Frontier Community College
- Type: Public, two-year Community College
- Established: 1976; 50 years ago
- President: Jay Edgren
- Students: 1,740 (Fall 2022)
- Location: Fairfield, Illinois, U.S.
- Campus: Rural;
- Colors: Gold and black
- Nickname: Bobcats
- Sporting affiliations: NJCAA Division I
- Website: www.iecc.edu/fcc

= Frontier Community College =

Community college in Fairfield, Illinois, U.S.

Frontier Community College is a community college in Fairfield, Illinois. It confers two-year associate degrees and technical certificates and also offers online four-year degrees through its affiliation with Franklin University. Frontier Community College is one of four colleges in the Illinois Eastern Community Colleges #529 (IECC).

Originally named Illinois Eastern Community Colleges' Continuing Education Facilities in Fairfield, the college opened on September 6, 1974.

==History==
On July 26, 1976, the concept of "Campus Beyond Walls" was established by the board of trustees for the Continuing Education Division. The concept was established in order to take education to the people of the 12 counties included in the Illinois Eastern Community Colleges. Classes were held in churches, schools, community buildings, etc.

The Foundation was formed by community citizens in 1977 and offer financial support with building needs, programs and scholarships.

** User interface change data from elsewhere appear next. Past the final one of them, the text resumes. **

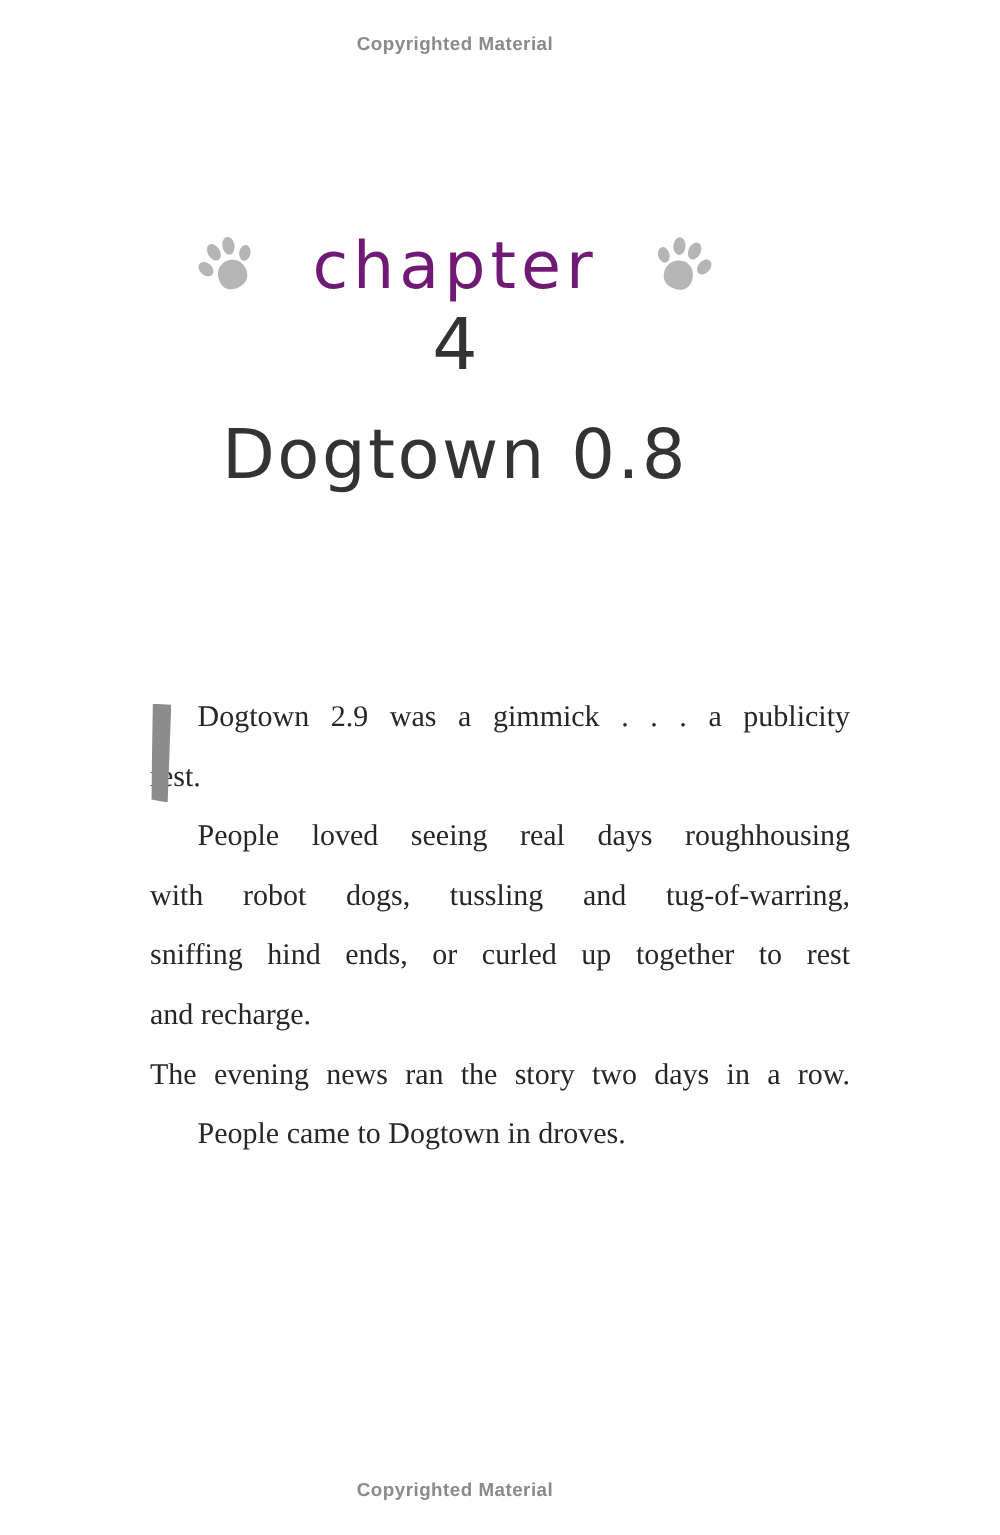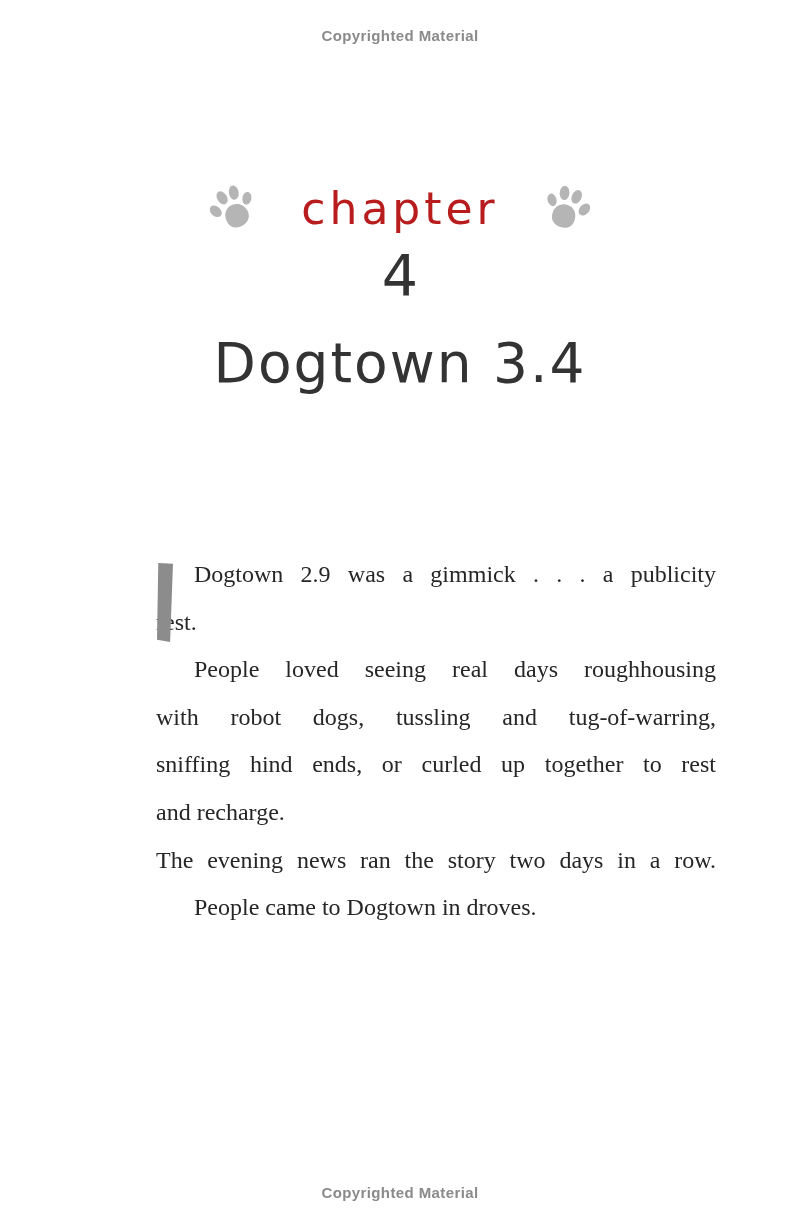"Copyrighted Material" .page { margin-left: 36px -> none }
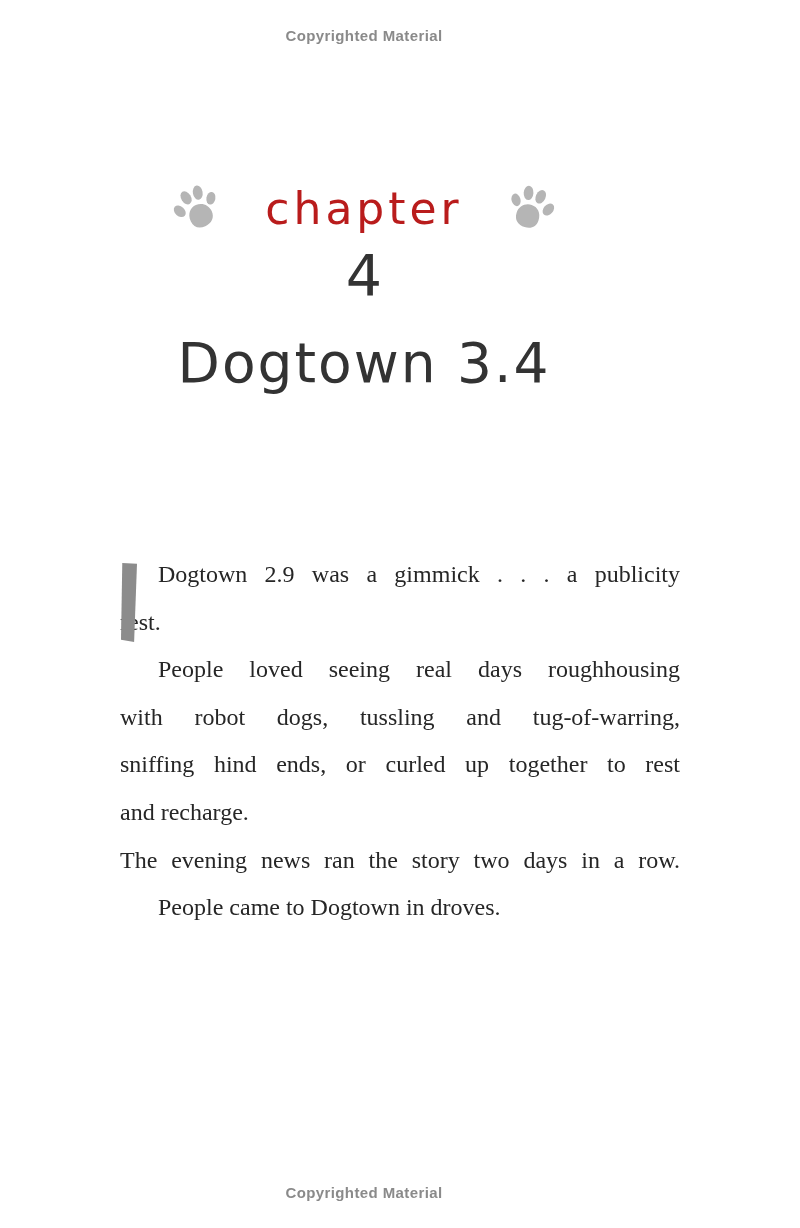"chapter" .chapter-label { color: #b91c1c -> #701a75; font-size: 44px -> 52px }
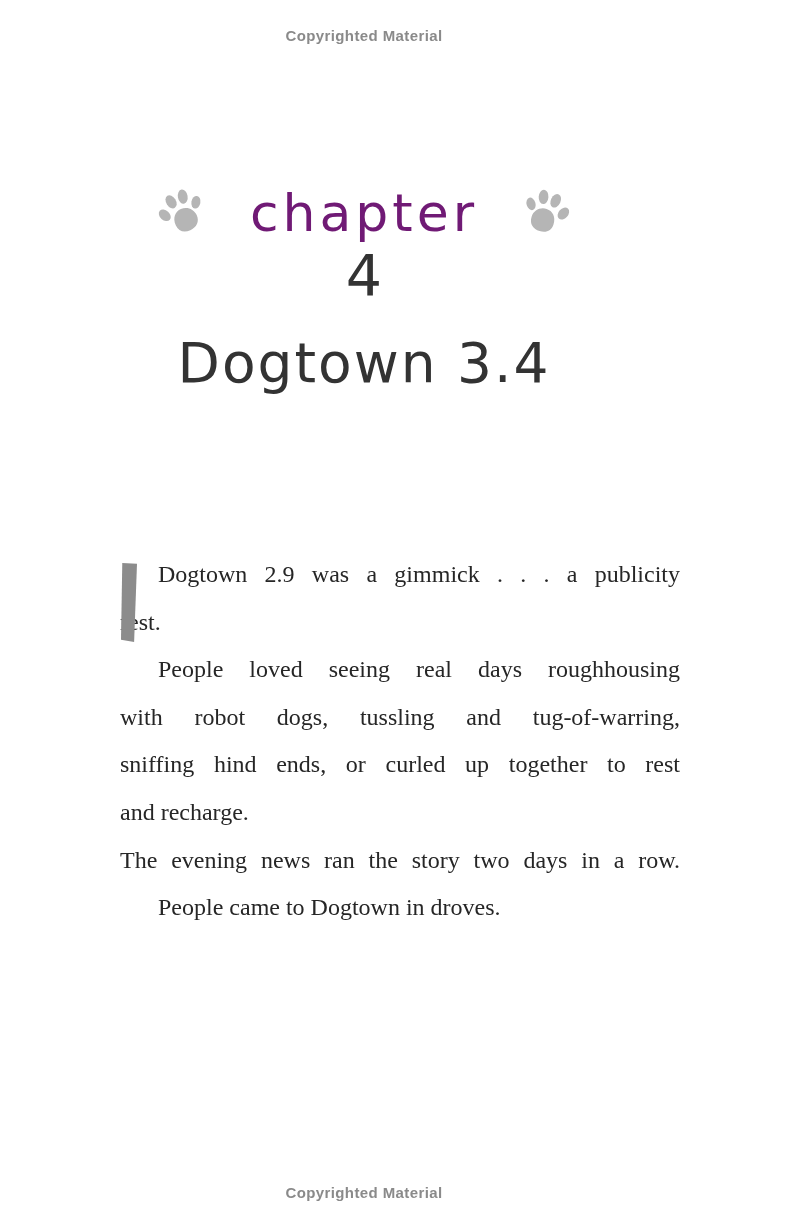"Dogtown 3.4" div.chapter-title { text: 3.4 -> 0.8 }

Presidents of the college include:

- Richard L. Mason 1976–1996
- William Lex 1996–2000
- Michael Dreith 2001–2007
- Charles Novak 2007–2008 (Interim)
- Tim Taylor 2008–2014
- Jay Edgren 2014–present

== Athletics ==
Frontier has an athletic program. Their team is called the Bobcats, and they compete in the National Junior College Athletic Association in Region XXVI. The school offers three sports which are baseball, softball, and girls' volleyball.